## What is required
Please return every line of the records that contains the word "italic".

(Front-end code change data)
* * * *
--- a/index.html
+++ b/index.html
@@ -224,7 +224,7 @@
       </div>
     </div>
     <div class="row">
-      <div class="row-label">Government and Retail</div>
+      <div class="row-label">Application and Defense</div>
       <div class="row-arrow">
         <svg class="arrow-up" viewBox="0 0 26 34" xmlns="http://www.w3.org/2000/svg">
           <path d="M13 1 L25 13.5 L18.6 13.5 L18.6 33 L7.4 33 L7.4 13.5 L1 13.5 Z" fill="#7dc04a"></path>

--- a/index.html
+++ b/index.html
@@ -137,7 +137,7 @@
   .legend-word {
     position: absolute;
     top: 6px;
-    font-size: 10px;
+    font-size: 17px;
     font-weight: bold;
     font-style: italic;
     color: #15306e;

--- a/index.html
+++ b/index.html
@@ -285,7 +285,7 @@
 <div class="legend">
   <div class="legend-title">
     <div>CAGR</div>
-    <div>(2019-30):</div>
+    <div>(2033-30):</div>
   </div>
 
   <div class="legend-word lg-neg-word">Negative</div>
* * * *
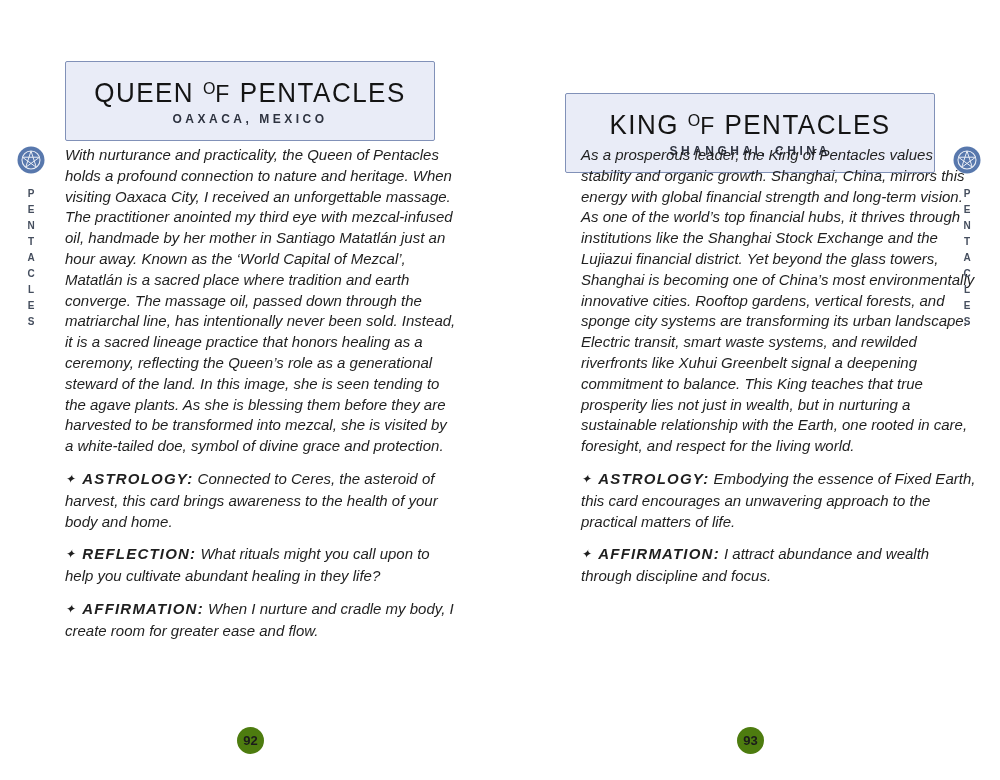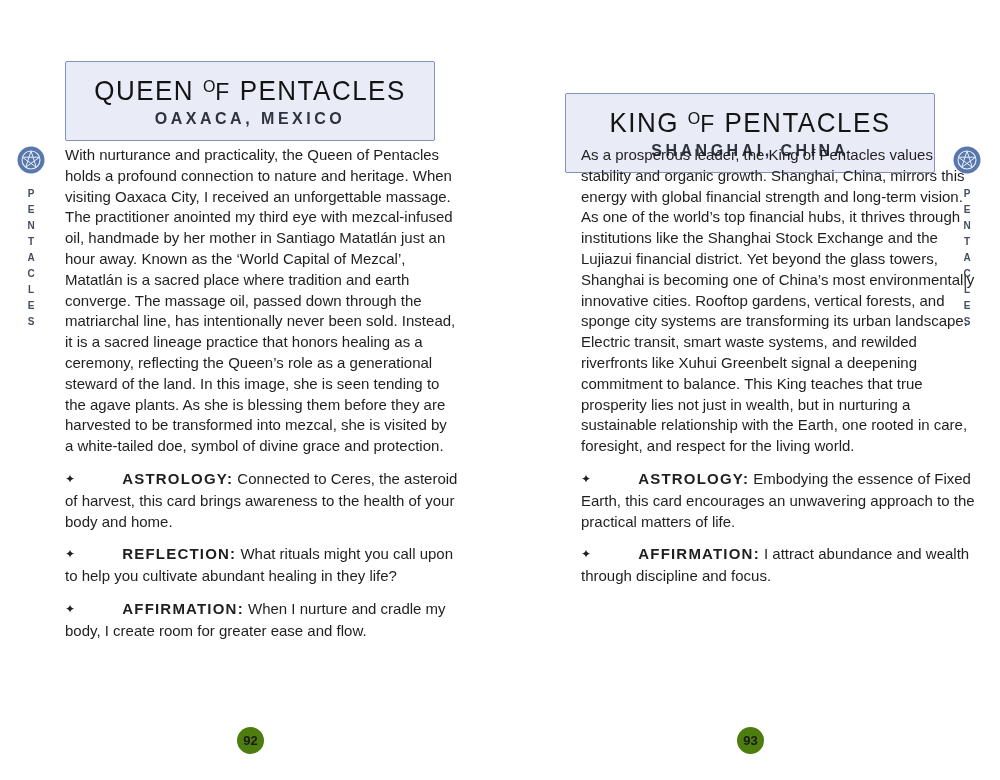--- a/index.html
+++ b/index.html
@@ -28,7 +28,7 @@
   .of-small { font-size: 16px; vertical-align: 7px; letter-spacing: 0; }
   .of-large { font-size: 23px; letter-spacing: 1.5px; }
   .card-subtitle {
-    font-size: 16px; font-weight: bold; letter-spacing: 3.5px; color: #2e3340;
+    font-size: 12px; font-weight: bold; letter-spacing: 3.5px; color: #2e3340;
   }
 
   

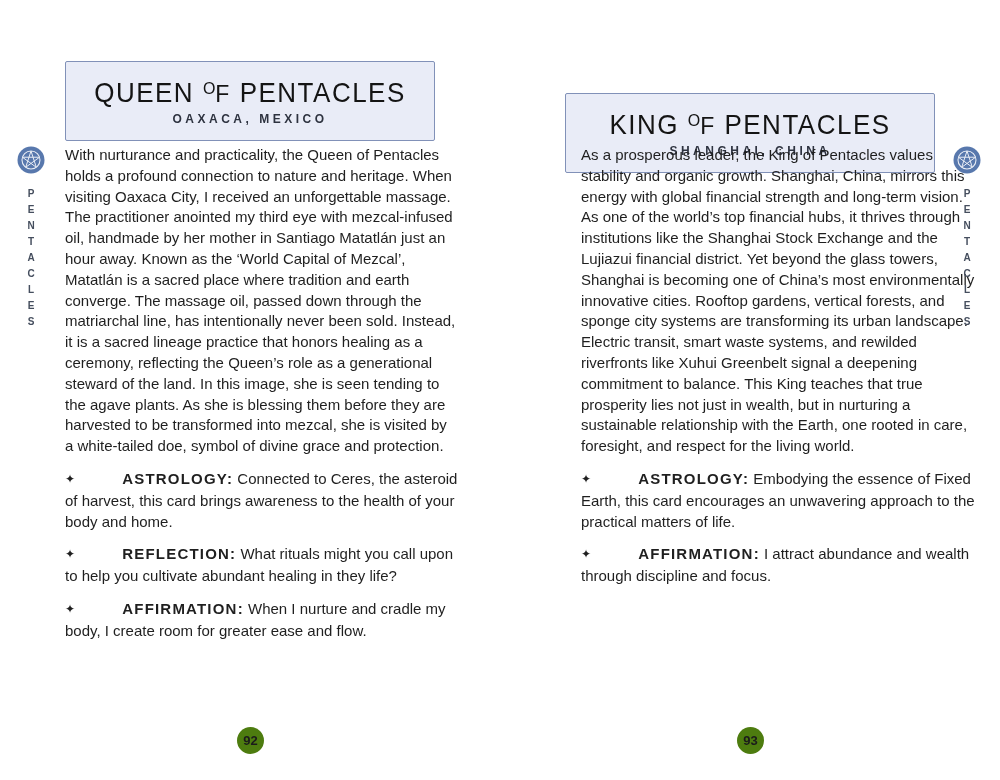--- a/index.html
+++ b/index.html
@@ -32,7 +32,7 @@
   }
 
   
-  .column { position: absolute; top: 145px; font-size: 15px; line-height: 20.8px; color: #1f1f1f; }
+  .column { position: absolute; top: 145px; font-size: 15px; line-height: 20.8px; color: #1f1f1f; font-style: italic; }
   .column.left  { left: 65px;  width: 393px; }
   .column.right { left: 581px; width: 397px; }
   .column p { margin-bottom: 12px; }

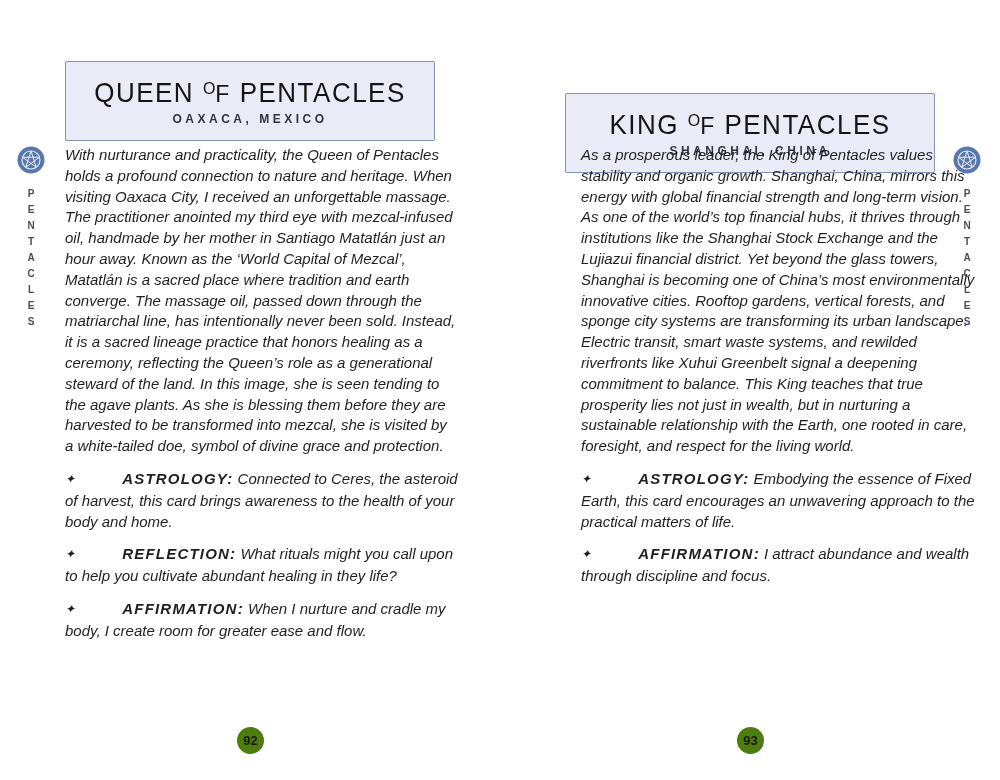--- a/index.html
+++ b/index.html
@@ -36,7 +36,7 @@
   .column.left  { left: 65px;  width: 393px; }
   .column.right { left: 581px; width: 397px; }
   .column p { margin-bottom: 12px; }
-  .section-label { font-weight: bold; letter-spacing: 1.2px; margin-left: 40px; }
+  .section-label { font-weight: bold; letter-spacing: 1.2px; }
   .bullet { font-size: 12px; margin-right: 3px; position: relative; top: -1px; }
* * * *
## Response to the exercise
     font-style: italic;
+  .column { position: absolute; top: 145px; font-size: 15px; line-height: 20.8px; color: #1f1f1f; font-style: italic; }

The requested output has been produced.